À peine eut-elle jeté les yeux sur les objets qu’il lui montrait qu’elle se leva toute droite, en criant :

— Ce n’est pas vrai. Je n’ai rien écrit… Je n’ai rien jeté… Vous mentez… Vous inventez cela pour qu’on me batte… Vous êtes un méchant homme… Allez-vous-en… Je ne veux plus vous voir… Si vous me parlez encore, je ne vous répondrai plus.

Et avant qu’il eût eu le temps de la retenir, elle s’enfuit au fond du grenier pour s’y cacher de nouveau derrière le paravent.

Cette fois, c’était bien de la folie et presque de la folie furieuse, car elle se mit à jeter des cris lamentables.

Bécherel ne savait plus que faire et il commençait à se demander si l’expédition qu’il avait entreprise n’était pas aussi folle que cette femme qui passait en une seconde de l’abattement à l’exaspération et qui lui échappait, au moment même où il croyait la tenir.
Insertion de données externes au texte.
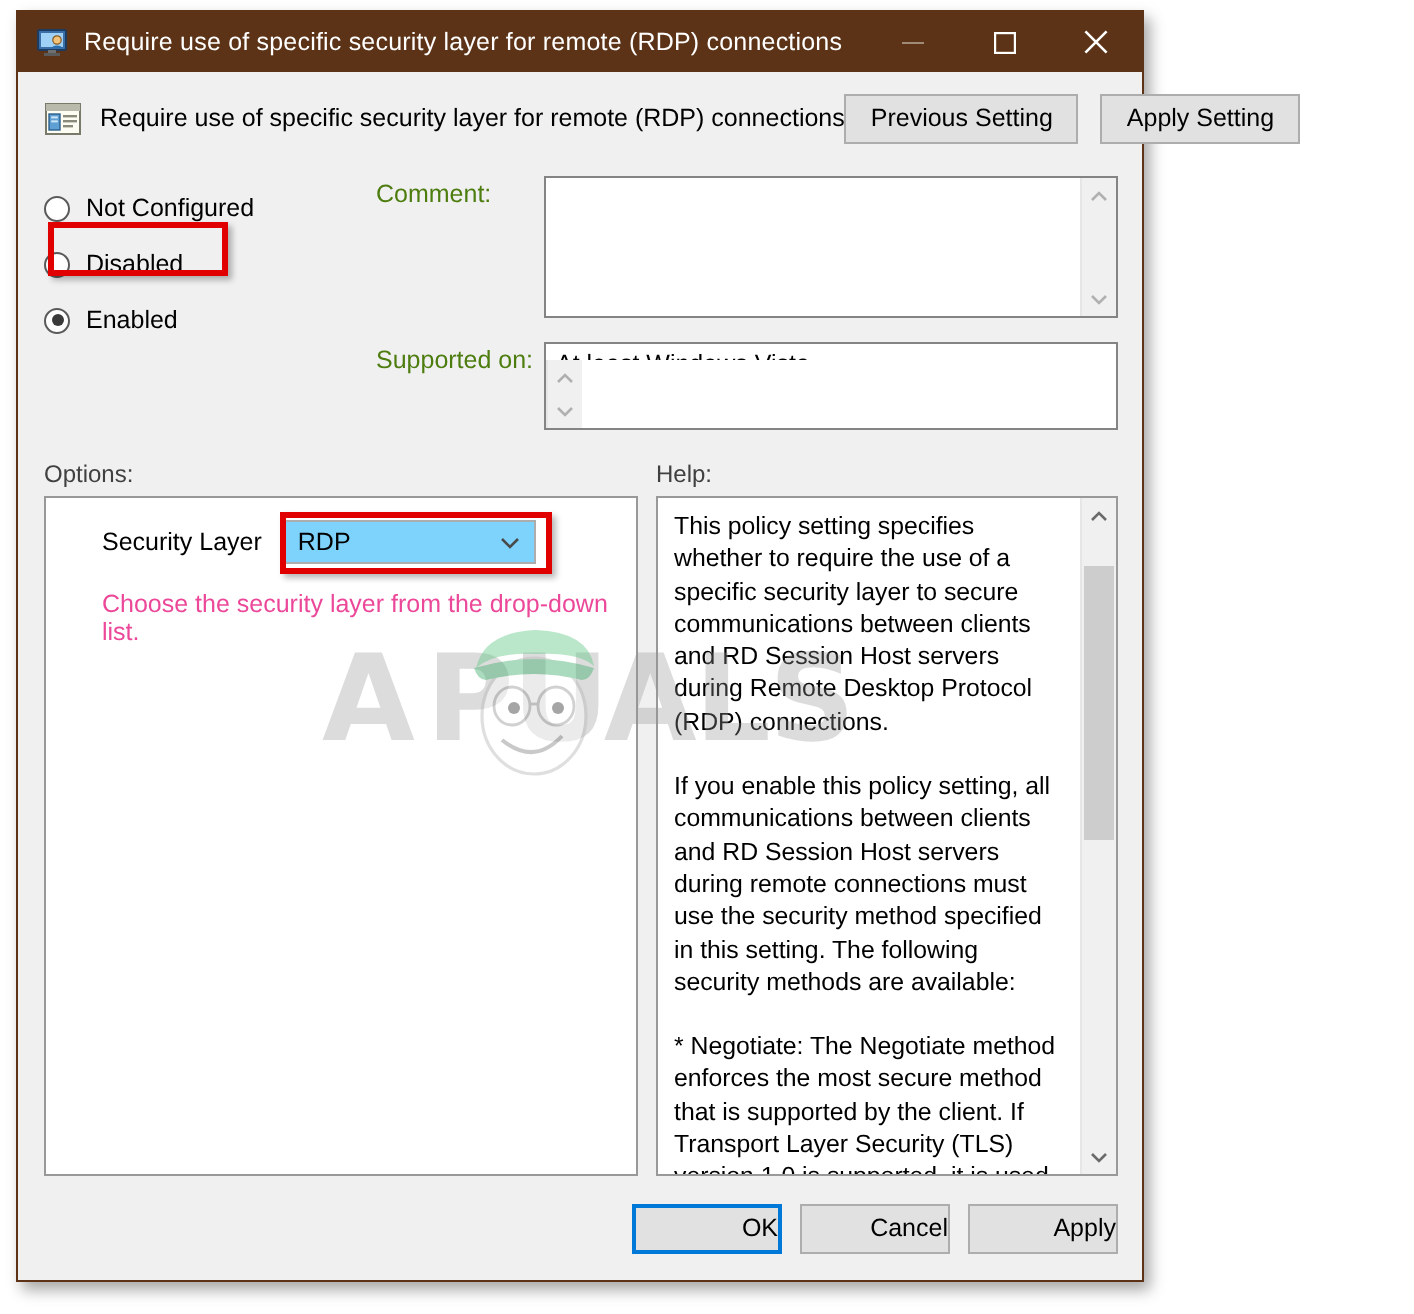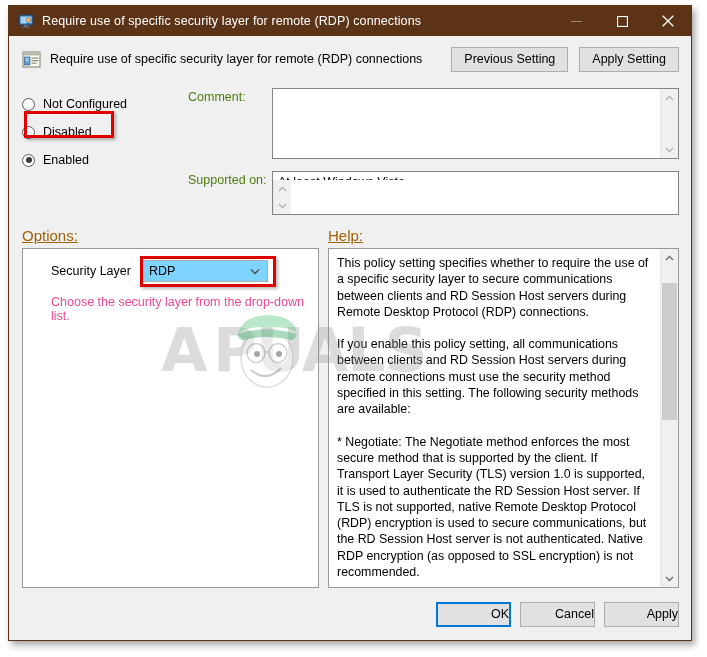"Require use of specific security" .dialog { width: 684px -> 564px }
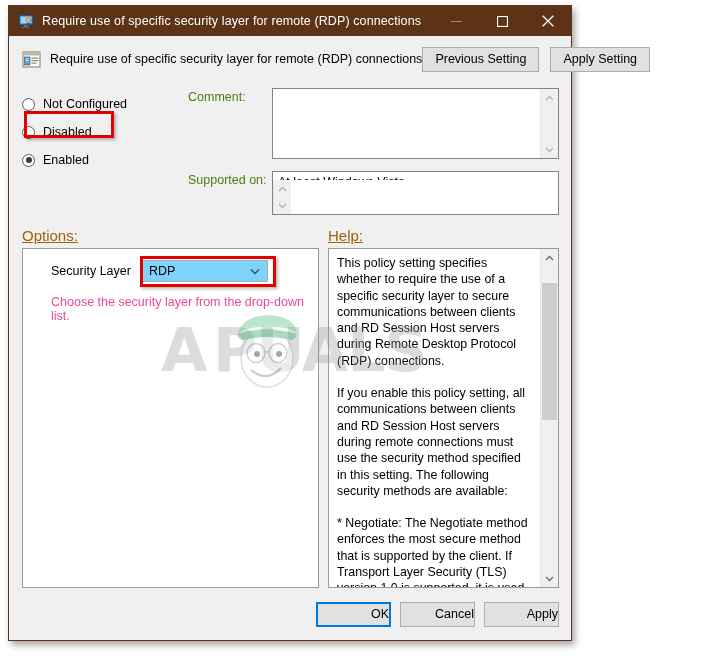"Options:" .panel-label { color: #a16207 -> #404040; font-size: 15px -> 12px; text-decoration: underline -> none }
Comment la ramener maintenant ? Comment calmer cet accès subit et faire entendre raison à une aliénée par intermittence ? Il ne pouvait plus se flatter de remettre l’entretien au point où il l’avait conduit avant la malencontreuse exhibition qui avait tout gâté.

Le pis était que les cris ne cessaient pas. Elle hurlait maintenant des mots inintelligibles et il reconnaissait parfaitement la voix qu’il avait entendue lorsqu’il s’était égaré dans le corridor, le jour de sa visite à Marcandier. Seulement, cette voix s’élevait à un tel diapason qu’elle devait porter jusque dans la rue.